Mais se refira, que atendendo à jurisprudência do TEDH, vão sendo apontados a título meramente indicativo os valores que oscilam entre 1.000,00€ e 1.500,00€ por cada ano de demora do processo – cf. neste sentido os Acs do TEDH n.ºs 65102/01, de 29-03-2006, Mostacciuolo v. Italy (n.º 2), 65075/01, de 29-03-2006, Giuseppina and Orestina Procaccini c. Italy, 64886/01, de 29-03-2006, Cocchiarella c. Italy, 64699/01, de 29-03-2006, Musci c. Itália ou 64890/01, de 10-11-2004, Apicella c. Itália. Assim apontando Fonseca, Isabel Celeste - “Violação do prazo razoável e reparação do dano: quantas novidades, mamma mia! Anotação ao Ac. do STA de 09-10-2008, Proc. 319/08”, in CJA, Braga, Cejur, n.º 72, (Nov-Dez) 2008, pp. 45-46; Ac. do STA n.º 07472/11, de 12-05-2011.
Para a efectivação da responsabilidade exige-se, ainda, a verificação do pressuposto do nexo de causalidade entre o facto e o dano.
Aplica-se aqui, tal como para os demais casos da responsabilidade do Estado pelo ilícito, a teoria da causalidade adequada, na sua formulação negativa, tal como vem formulada no art.º 563.º do CC, preceito segundo o qual a “obrigação de indemnização só existe em relação aos danos que o lesado provavelmente não teria sofrido se não fosse a lesão”. Ou seja, só ocorre este nexo quando os danos, em abstracto, são consequência apropriada do facto. Igualmente, se para a produção do dano a condição é de todo indiferente ou só se tornou condição em virtude de outras circunstâncias extraordinárias, essa condição não será causa adequada do dano que se alega.
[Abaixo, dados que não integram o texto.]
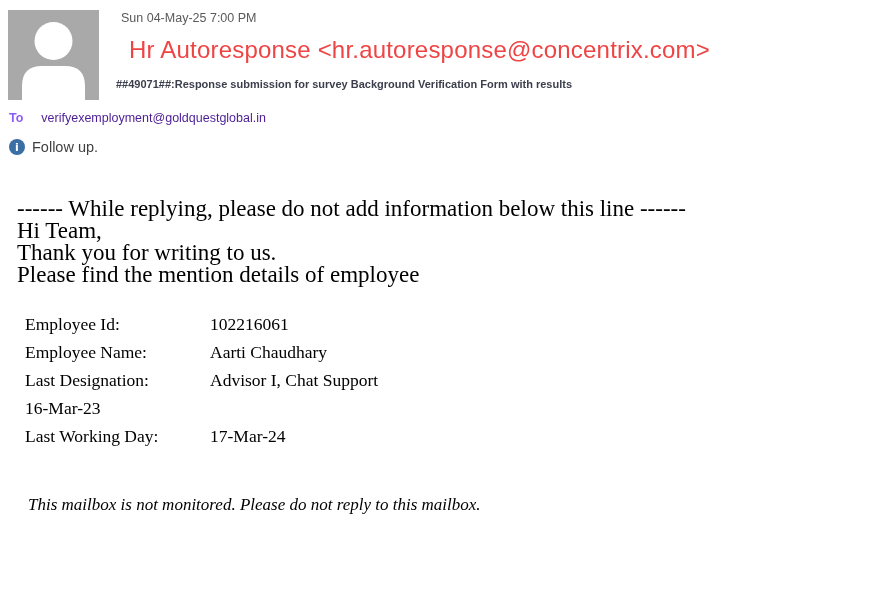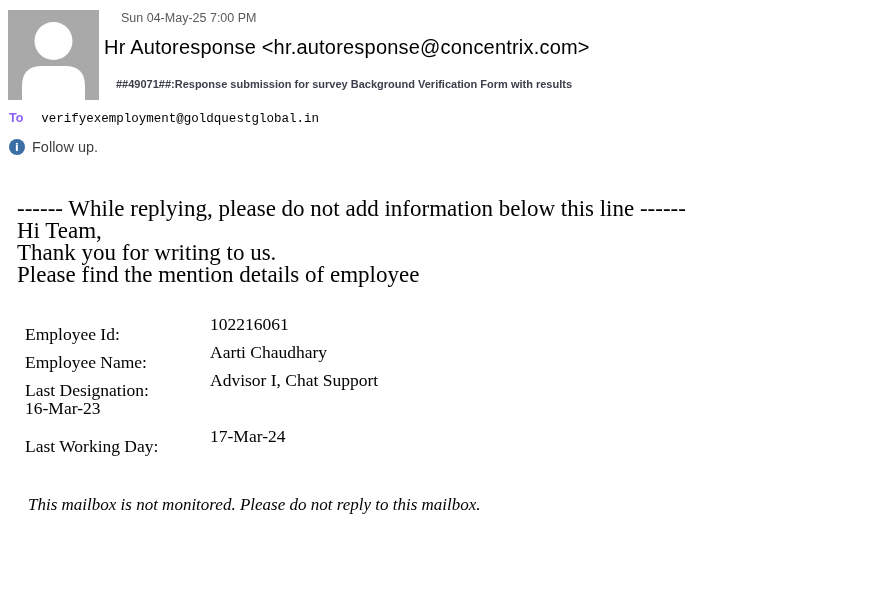--- a/index.html
+++ b/index.html
@@ -22,35 +22,35 @@
     background: #a9a9a9;
     overflow: hidden;
   }
   .avatar svg { display: block; width: 100%; height: 100%; }
 
   .date-line {
     position: absolute; left: 121px; top: 11px;
     font-size: 12.5px; color: #595959;
   }
   .sender-line {
-    position: absolute; left: 104px; top: 36px;
-    font-size: 20px; font-weight: 300; color: #000000;
+    position: absolute; left: 129px; top: 36px;
+    font-size: 24px; font-weight: 300; color: #ef4444;
     letter-spacing: 0.2px;
     cursor: default;
   }
   .subject-line {
     position: absolute; left: 116px; top: 78px;
     font-size: 11px; font-weight: 700; color: #3b3f4c;
   }
   .to-row {
     position: absolute; left: 9px; top: 111px;
     font-size: 12.5px; color: #595959;
   }
   .to-row .to-label { margin-right: 18px; color: #8b5cf6; font-weight: bold; }
-  .to-row .to-address { color: #000000; font-family: Liberation Mono, monospace; }
+  .to-row .to-address { color: #4c1d95; }
 
   .followup-row {
     position: absolute; left: 9px; top: 139px;
     display: flex; align-items: center;
     font-size: 14.5px; color: #3f3f3f;
   }
   .info-icon {
     display: inline-flex; align-items: center; justify-content: center;
     width: 16px; height: 16px;
     margin-right: 7px;
@@ -70,21 +70,21 @@
     line-height: 22px;
     white-space: nowrap;
   }
 
   .details-table {
     position: absolute; left: 25px; top: 310px;
     font-family: "Liberation Serif", serif;
     font-size: 17.5px; color: #000000;
   }
   .details-row { display: flex; height: 28px; line-height: 28px; }
-  .details-label { width: 185px; margin-top: 10px; }
+  .details-label { width: 185px; }
   .details-value { white-space: nowrap; }
 
   .mail-footer {
     position: absolute; left: 28px; top: 495px;
     font-family: "Liberation Serif", serif;
     font-style: italic;
     font-size: 17px; color: #000000;
     white-space: nowrap;
   }
 </style>

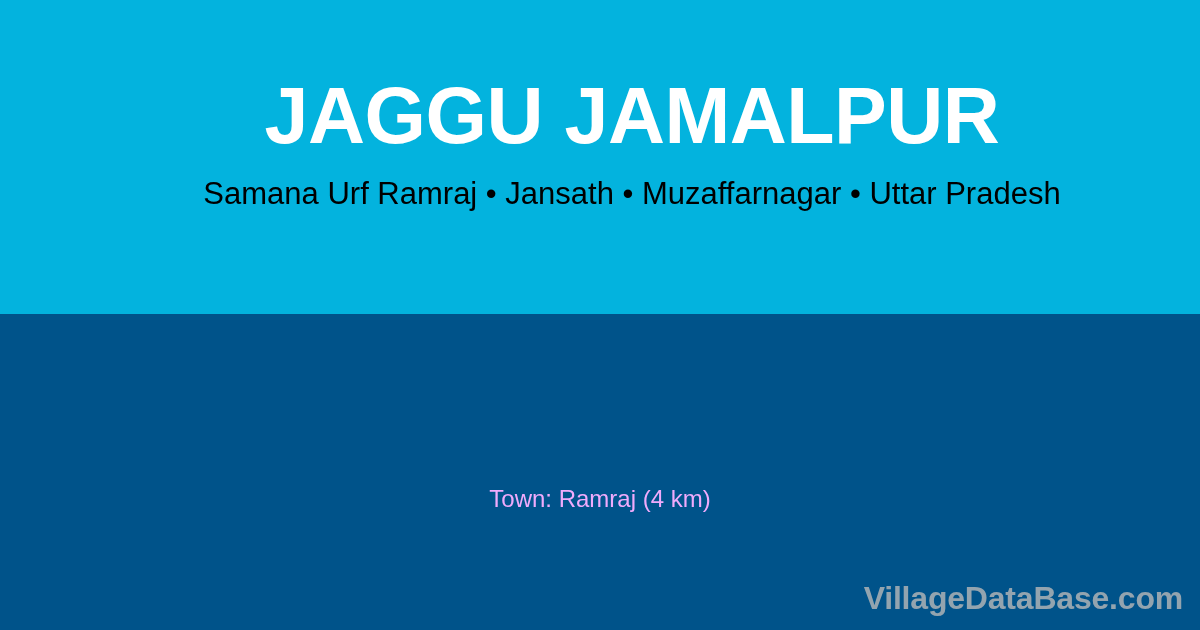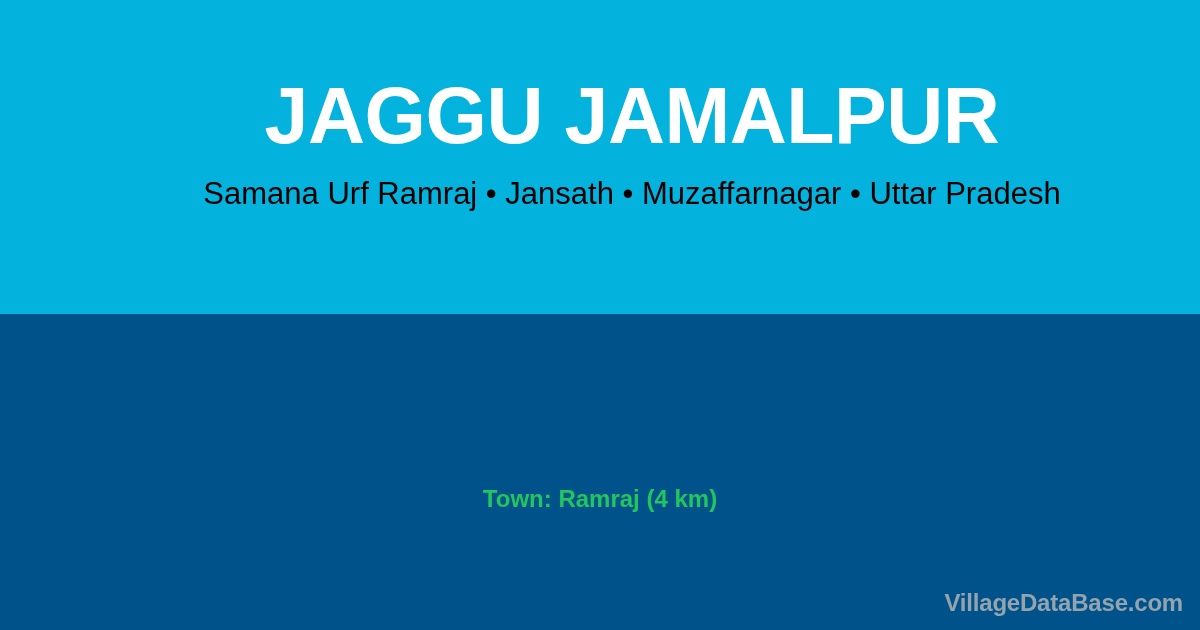--- a/index.html
+++ b/index.html
@@ -85,32 +85,32 @@
   }
 
   .nearest-town {
     position: absolute;
     left: 0;
     top: 171px;
     width: 1200px;
     text-align: center;
     font-family: "Liberation Sans", sans-serif;
     font-size: 24px;
-    font-weight: 700;
+    font-weight: 400;
     line-height: 1.2;
-    color: #22c55e;
+    color: #f0abfc;
     white-space: nowrap;
   }
 
   .watermark {
     position: absolute;
     right: 17px;
     bottom: 14px;
     font-family: "Liberation Sans", sans-serif;
-    font-size: 24px;
+    font-size: 32px;
     font-weight: 700;
     line-height: 1.1;
     color: #93a4af;
     letter-spacing: -0.2px;
     white-space: nowrap;
   }
 </style>
 </head>
 <body>
 

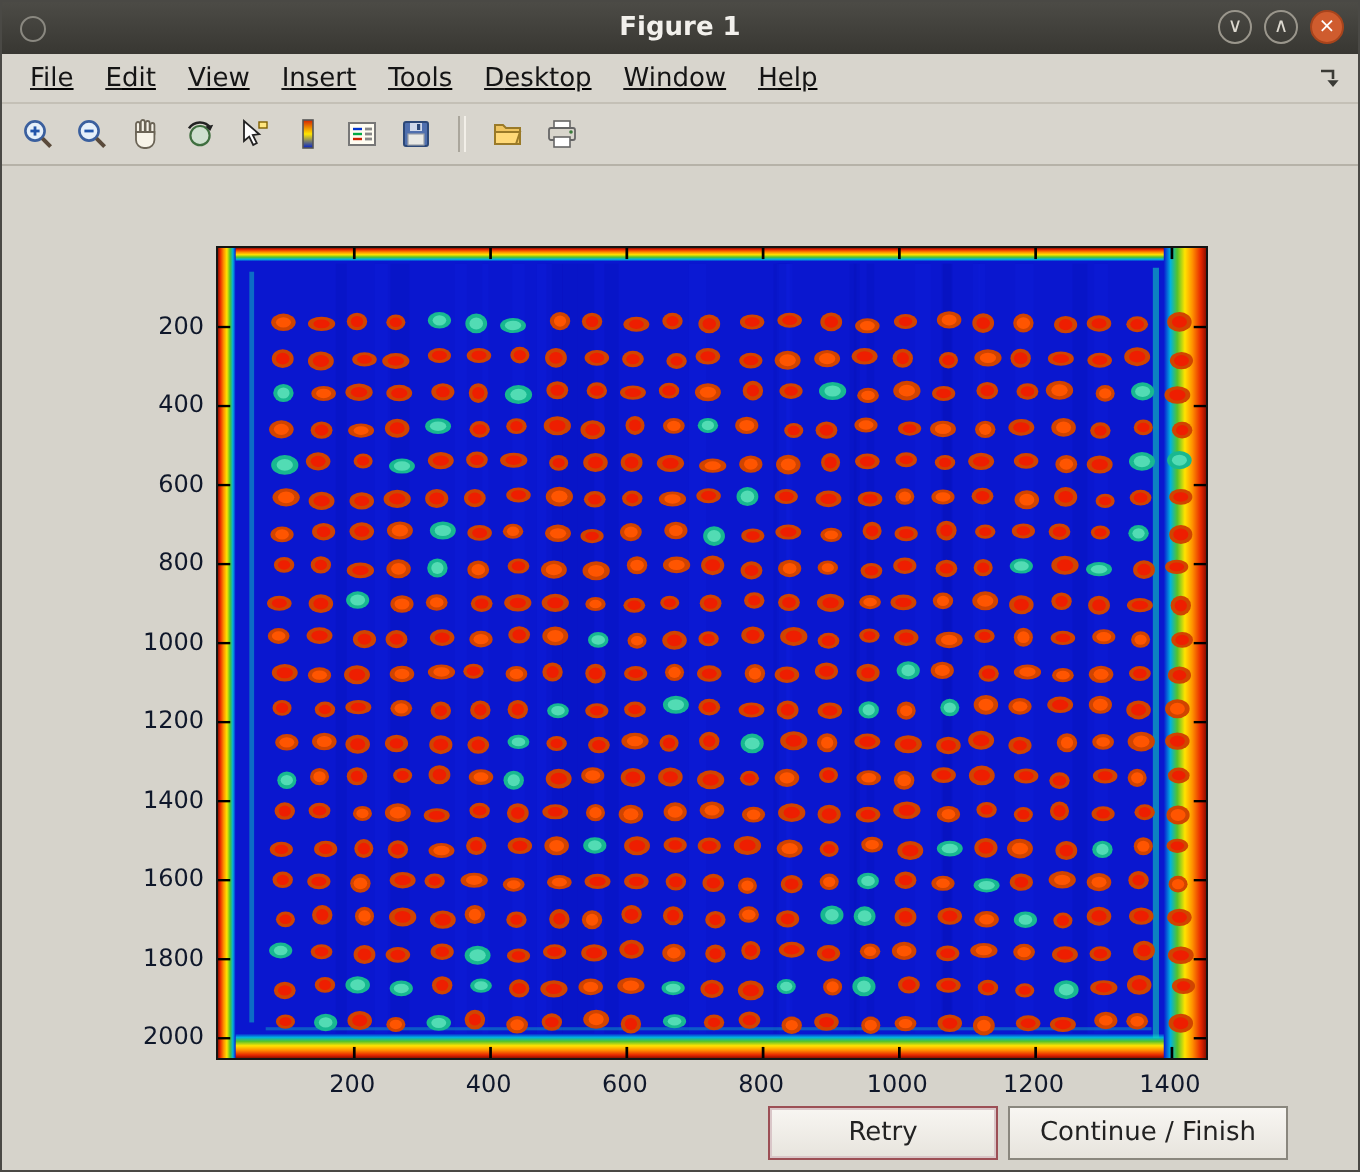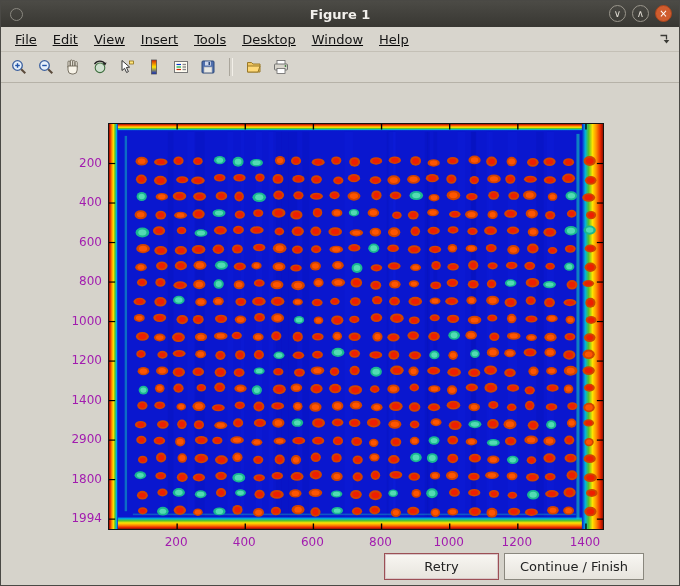--- a/index.html
+++ b/index.html
@@ -26,21 +26,21 @@
            border-bottom:1px solid #b6b2a8;gap:3px;}
   .tool-btn{width:24px;height:24px;display:flex;align-items:center;justify-content:center;
             background:transparent;border:1px solid transparent;padding:0;}
   .tool-btn span{display:flex;}
   .tool-sep{width:2px;height:18px;border-left:1px solid #aaa69c;border-right:1px solid #f2efe8;margin:0 6px;}
   
   .canvas{position:relative;height:506px;background:#d6d3cb;}
   .plot{position:absolute;left:107px;top:40px;width:494px;height:405px;
         border:1px solid #141414;background:#0a17cf;}
   .plot svg{display:block;width:100%;height:100%;}
-  .tick-label{position:absolute;font-size:12px;color:#a21caf;line-height:14px;}
+  .tick-label{position:absolute;font-size:12px;color:#0f172a;line-height:14px;}
   .ylab{width:40px;text-align:right;}
   .xlab{width:44px;text-align:center;}
   
   .btn{position:absolute;height:27px;font-size:13px;font-family:"DejaVu Sans",sans-serif;
        background:linear-gradient(#f8f6f2,#e7e4dd);color:#222;cursor:default;}
   #retryBtn{left:383px;top:470px;width:115px;border:1px solid #9c4f55;
             box-shadow:0 0 0 1px #d9c6c8 inset;}
   #continueBtn{left:503px;top:470px;width:140px;border:1px solid #8a877e;text-align:center;}
 </style>
 </head>
@@ -1302,23 +1302,23 @@
       </div>
     <button class="btn" id="retryBtn">Retry</button>
     <button class="btn" id="continueBtn">Continue / Finish</button>
   <div class="tick-label ylab" style="left: 61px; top: 72.5122px;">200</div>
       <div class="tick-label ylab" style="left: 61px; top: 112.024px;">400</div>
       <div class="tick-label ylab" style="left: 61px; top: 151.537px;">600</div>
       <div class="tick-label ylab" style="left: 61px; top: 191.049px;">800</div>
       <div class="tick-label ylab" style="left: 61px; top: 230.561px;">1000</div>
       <div class="tick-label ylab" style="left: 61px; top: 270.073px;">1200</div>
       <div class="tick-label ylab" style="left: 61px; top: 309.585px;">1400</div>
-      <div class="tick-label ylab" style="left: 61px; top: 349.098px;">2900</div>
+      <div class="tick-label ylab" style="left: 61px; top: 349.098px;">1600</div>
       <div class="tick-label ylab" style="left: 61px; top: 388.61px; text-align: right;">1800</div>
-      <div class="tick-label ylab" style="left: 61px; top: 428.122px;">1994</div>
+      <div class="tick-label ylab" style="left: 61px; top: 428.122px;">2000</div>
       <div class="tick-label xlab" style="left: 153.138px; top: 452px;">200</div>
       <div class="tick-label xlab" style="left: 221.276px; top: 452px;">400</div>
       <div class="tick-label xlab" style="left: 289.414px; top: 452px;">600</div>
       <div class="tick-label xlab" style="left: 357.552px; top: 452px;">800</div>
       <div class="tick-label xlab" style="left: 425.69px; top: 452px;">1000</div>
       <div class="tick-label xlab" style="left: 493.828px; top: 452px;">1200</div>
       <div class="tick-label xlab" style="left: 561.966px; top: 452px;">1400</div>
     </div>
 
 </div>

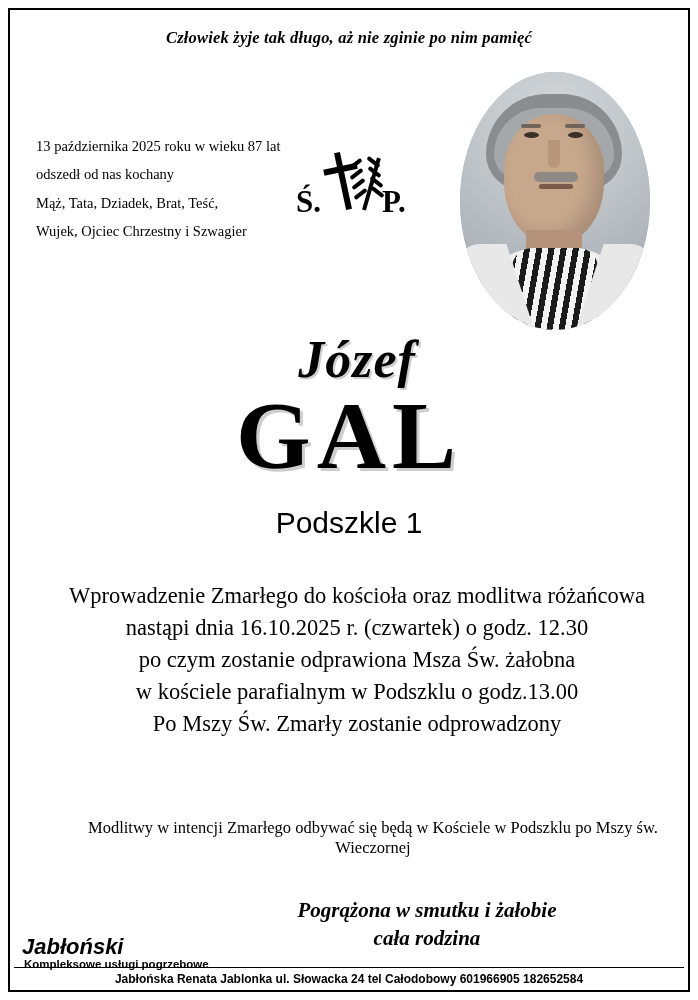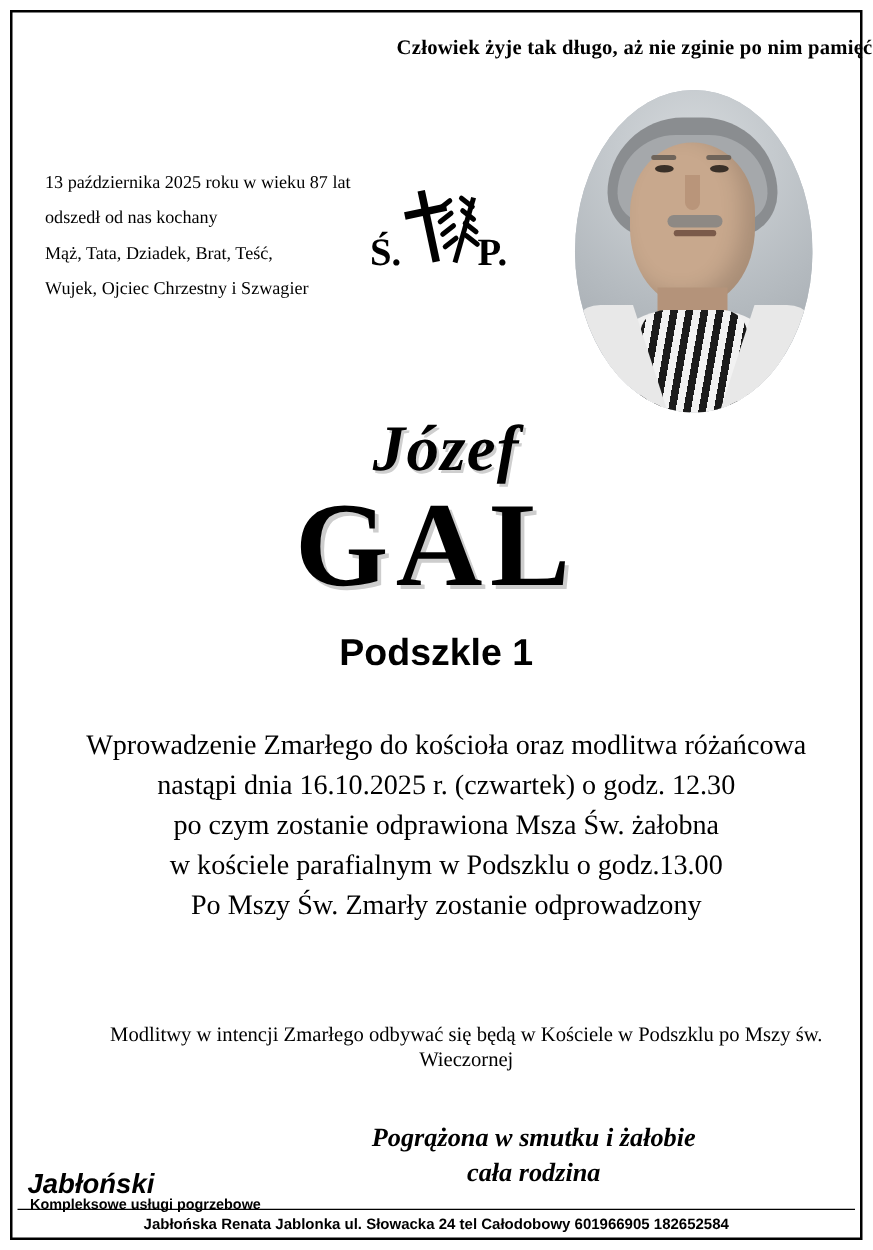--- a/index.html
+++ b/index.html
@@ -32,21 +32,22 @@
     border: 2px solid #000000;
     box-sizing: border-box;
   }
 
   
   .motto {
     position: absolute;
     left: 0;
     right: 0;
     top: 28px;
-    text-align: right;
+    text-align: center;
+    font-style: italic;
     font-weight: bold;
     font-size: 16.5px;
     letter-spacing: 0.2px;
   }
 
   
   .portrait {
     position: absolute;
     right: 48px;
     top: 72px;
@@ -288,21 +289,21 @@
     line-height: 1.0;
     text-shadow: 3px 3px 0 #cdcdcd;
   }
   .place {
     position: absolute;
     left: 0;
     right: 0;
     top: 506px;
     text-align: center;
     font-size: 30px;
-    font-weight: bold;
+    font-weight: normal;
     font-family: "Liberation Sans", sans-serif;
   }
 
   
   .ceremony {
     position: absolute;
     left: 40px;
     right: 24px;
     top: 580px;
     text-align: center;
De referir, ainda, que a mais recente jurisprudência do STA em matéria de responsabilidade civil do Estado Português decorrente de atraso na administração da justiça, na esteira do Ac. do TEDH n.º 73798/13, de 29-10-2015, Valada Matos c. Portugal, vem entendendo uniformemente que por força de um princípio da subsidiariedade, e por aplicação dos art.ºs 6.º, 113.º, 34.º, 35.º e 41.º da CEDH, compete, em primeira linha, ao juiz nacional reparar de forma razoável as violações dos direitos e liberdades que vem consagrados naquela Convenção, intervindo o TEDH apenas numa segunda linha, se esgotados os mecanismos nacionais e quando não tenha havido uma resposta reparatória que possa considerar-se satisfatória – cf. neste sentido os Ac. do STA n.º 488/16, de 30-03-2017 e Ac. do STA n.º 01004/16, de 11-05-2017.
Nesta mesma lógica, se se entender que a resposta nacional não é satisfatória, é possível o recurso àquele TEDH para efectivar correspondente o direito indemnizatório, como que duplicando-se as apreciações judiciais sobre o mesmo assunto.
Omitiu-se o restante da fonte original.